Les Espagnols ont subi longtemps ce régime, et ils n’en sont pas morts : c’est la plus forte preuve qu’ils aient donnée de leur puissante vitalité ; mais l’arbitraire consacré par la religion ne domine pas pendant des siècles sur une nation sans entrer dans ses chairs et dans ses os. L’Espagne a passé brusquement de l’inquisition à la révolution, et la monarchie constitutionnelle y a ressemblé trop souvent à un gouvernement de salut public, trop souvent elle a invoqué la raison d’état : il semblait que l’office propre des cortès fût de lui voter des pouvoirs extraordinaires ou des bills d’indemnité. L’administration n’a pas été plus timorée que ses maîtres. Que de litiges, que de questions résolues par l’intérêt, par la force, par le bon plaisir ! Instruit par ces leçons, le peuple s’est trop accoutumé à ne voir dans la sagesse politique que l’art ingénieux d’éluder les lois, et dans les lois elles-mêmes des difficultés inventées pour exercer l’imagination des gens d’esprit, — et il y a tant d’esprit en Espagne ! « À quoi bon faire encore des lois, s’il n’y a point d’Espagnols pour leur obéir ? » demandait récemment un député aux cortès.

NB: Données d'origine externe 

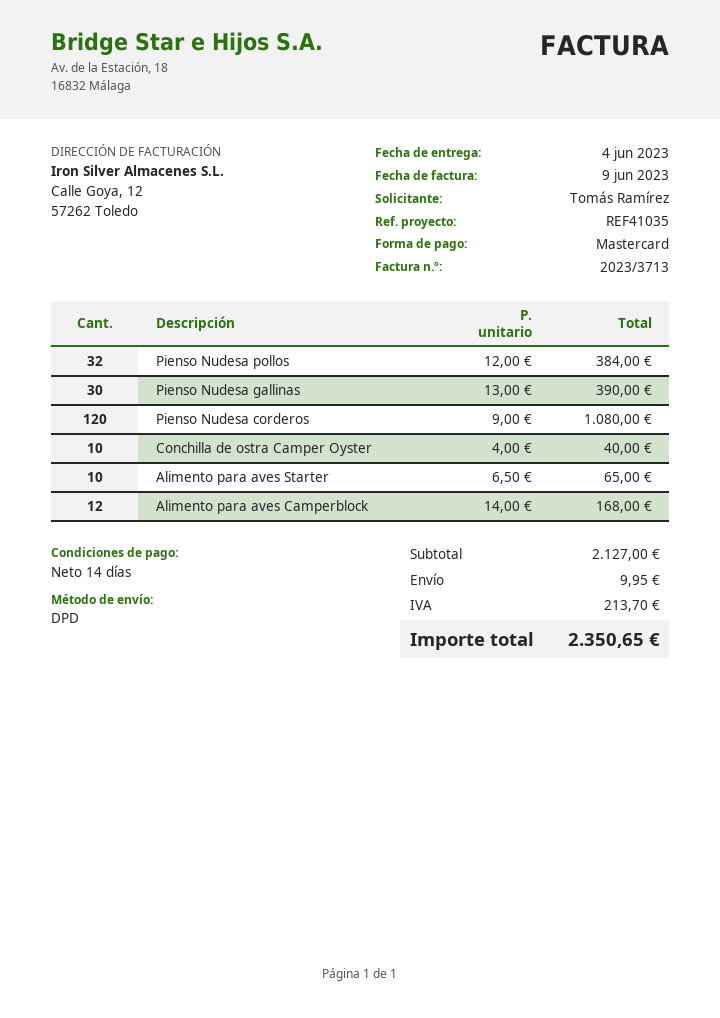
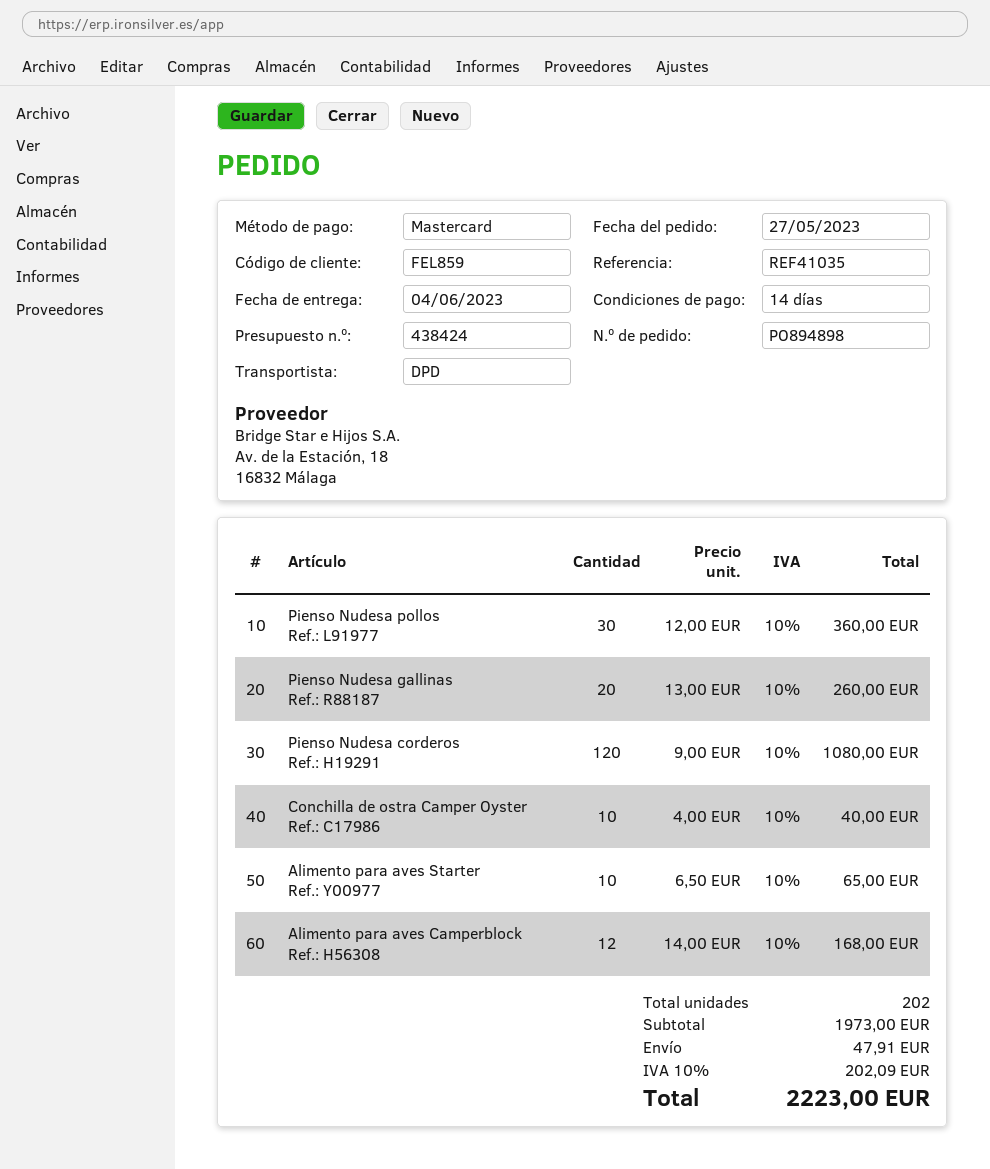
Pienso Nudesa pollos: 32 x 12.00 = 384.00 -> 30 x 12.00 = 360.00
Pienso Nudesa gallinas: 30 x 13.00 = 390.00 -> 20 x 13.00 = 260.00
subtotal: 2127.00 -> 1973.00
shipping: 9.95 -> 47.91
tax: 213.70 -> 202.09
total: 2350.65 -> 2223.00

C’est pousser les choses à l’extrême ; on peut toutefois affirmer que dans nul autre pays l’illégalité n’est considérée comme un péché si véniel. Sur la rive gauche de la Bidassoa, elle fait en quelque sorte partie de l’art de vivre, et, comme l’écrivait quelqu’un ici même, « l’offensé attend patiemment une occasion pour se faire justice, le marchand ouvre un compte-courant aux complaisances du douanier, et le voyageur prend un sauf-conduit du voleur. C’est l’ordre dans le désordre[1]. »

Les partis qui divisent l’Espagne et qui ont occupé tour à tour le pouvoir ne se sont pas appliqués à enseigner au peuple l’esprit légal. Cette tâche revenait de droit au parti conservateur ; mais ce qu’il y a de plus rare aujourd’hui, non-seulement au-delà des Pyrénées, mais dans toute l’Europe, si on excepte la Grande-Bretagne, c’est un vrai conservateur. On donne souvent ce nom à des hommes qui rêvent des restaurations impossibles par des coups de main ou des

  1. Le Pamphlet et les mœurs politiques en Espagne, par Gustave d’Alaux, dans la Revue du 15 juillet 1847.